When asked if he was worried about only having a rail in hand, Davidson, who’s a master under pressure, said he wasn’t.
“If you start thinking, ‘Oh I can have a rail,’ that can turn into two pretty quick,” he said. “Honestly, I didn’t even know what her score was. You get into a place where you’re not listening and can’t hear anything, and you’re just focused on what you have to do with yourself and your horse.
“The only pressure is what you put on yourself,” he added. “Every time, I want to do the best I can possibly do for each and every horse. Reggie obviously is very special, and he’s done so much for me that I owe him more than I owe the other ones! It’s an honor every time to go and get on him and take him for a ride. I just try to do the best possible job I can, and what I lack, he makes up for, so it’s OK.”
Davidson’s not sure of Reggie’s fall plans yet, but he has made him available to the team if he would be needed for the Pan American Games in Toronto this summer. “As I always say, he’ll tell us. Whatever Reggie wants is what we’re gonna do,” he said.
Kieffer was thrilled with her young U.S.-bred mare’s performance in her first CCI***. Owned by Marie Le Menestrel, Kieffer has brought her along from the start.

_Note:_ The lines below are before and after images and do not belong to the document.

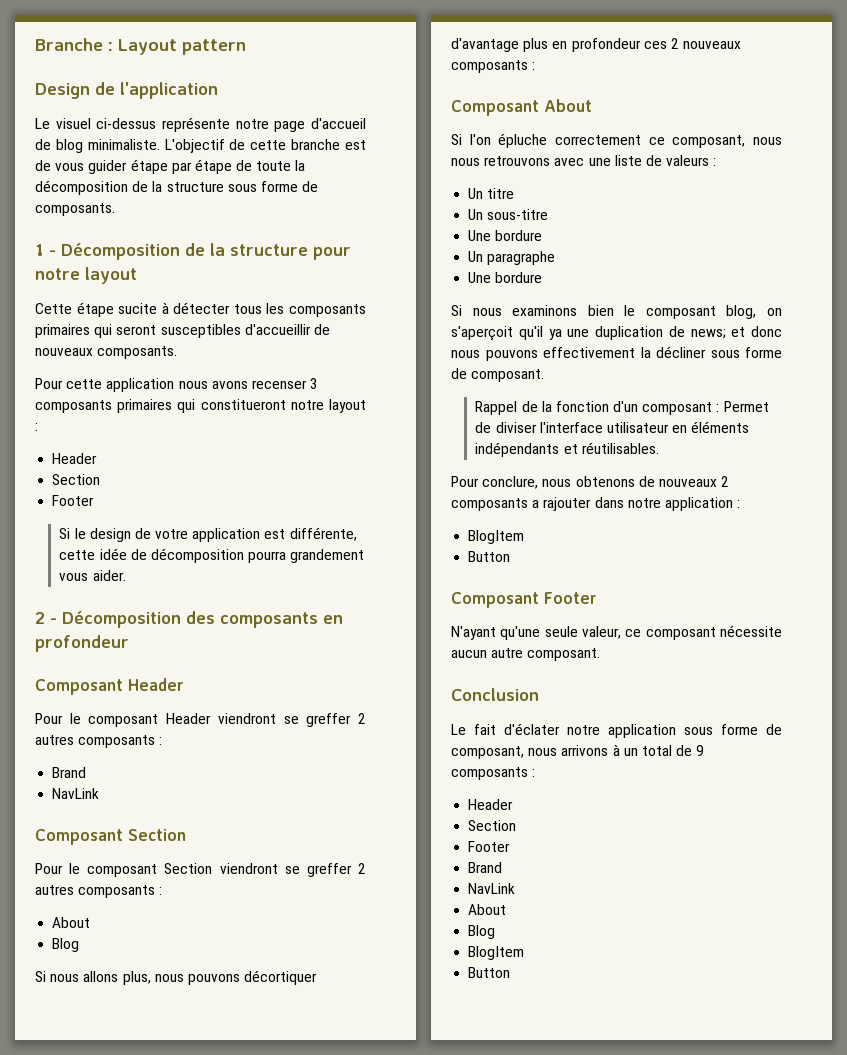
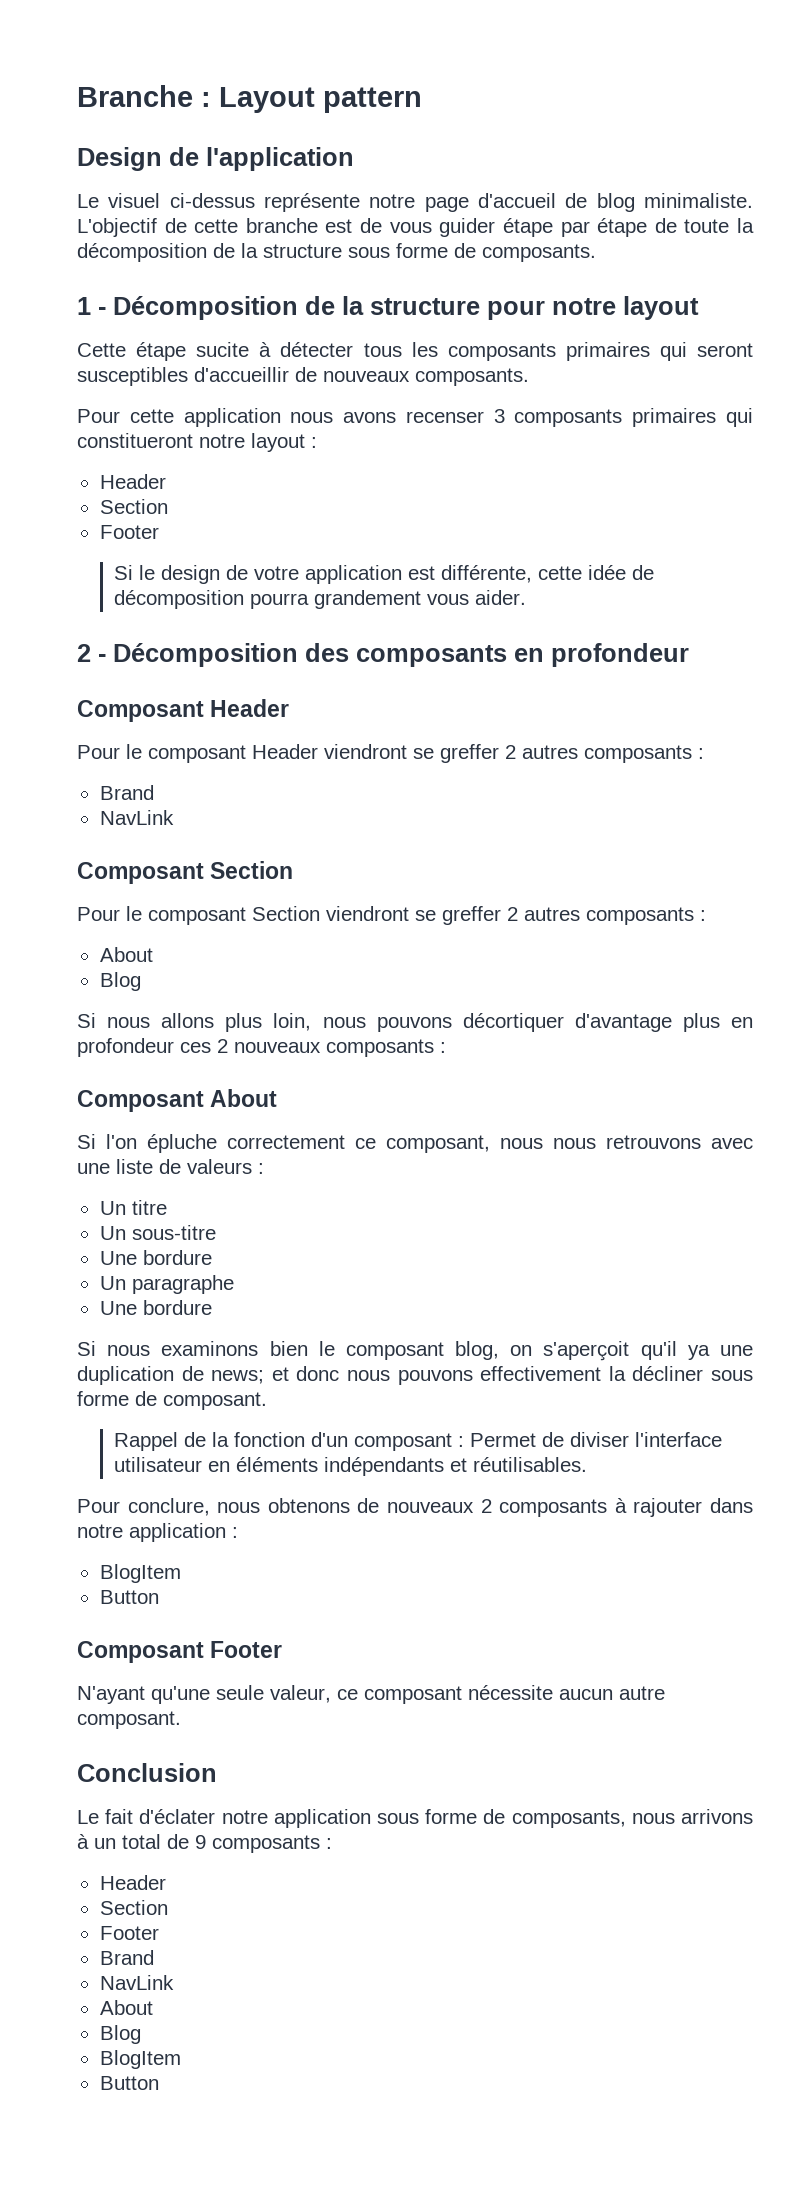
- Si nous allons plus, nous pouvons décortiquer d'avantage plus en profondeur ces 2 nouveaux composants :
+ Si nous allons plus loin, nous pouvons décortiquer d'avantage plus en profondeur ces 2 nouveaux composants :
- Pour conclure, nous obtenons de nouveaux 2 composants a rajouter dans notre application :
+ Pour conclure, nous obtenons de nouveaux 2 composants à rajouter dans notre application :
- Le fait d'éclater notre application sous forme de composant, nous arrivons à un total de 9 composants :
+ Le fait d'éclater notre application sous forme de composants, nous arrivons à un total de 9 composants :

“She jumped really well. I was thrilled with how she came out and felt. It was the first time she’s run that long, and she’s 8. I couldn’t have been happier with her,” she said.
Kieffer also rode Landmark’s Monte Carlo, a Jacqueline Mars homebred, to the CIC*** win and completed the CCI** with his full brother, Landmark’s Monaco.
“For me, as a rider, it’s great to go buy horses that are going, but it also still takes a bit of time to make that connection, and it’s a bit of a risk too,” she said. “With the young ones, whatever baggage they have you gave them. You produce them the way you like, and they know you, and you know them inside and out, and sometimes even the ones that may not be the most flashy or talented end up doing a spectacular job because they’re so broke to you and have that partnership.”